Quote the entries that follow exactly, leaving none out.
+ + + + + + +
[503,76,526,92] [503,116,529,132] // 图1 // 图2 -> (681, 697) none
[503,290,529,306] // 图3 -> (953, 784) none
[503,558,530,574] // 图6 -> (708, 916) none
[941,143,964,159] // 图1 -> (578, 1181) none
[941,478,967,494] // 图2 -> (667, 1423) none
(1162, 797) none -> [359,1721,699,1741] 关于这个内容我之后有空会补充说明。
+ + + + + + +
* _Answer space_:
[503,76,526,92] [503,116,529,132] // 图1 // 图2 -> (681, 697) none
[503,290,529,306] // 图3 -> (953, 784) none
[503,558,530,574] // 图6 -> (708, 916) none
[941,143,964,159] // 图1 -> (578, 1181) none
[941,478,967,494] // 图2 -> (667, 1423) none
(1162, 797) none -> [359,1721,699,1741] 关于这个内容我之后有空会补充说明。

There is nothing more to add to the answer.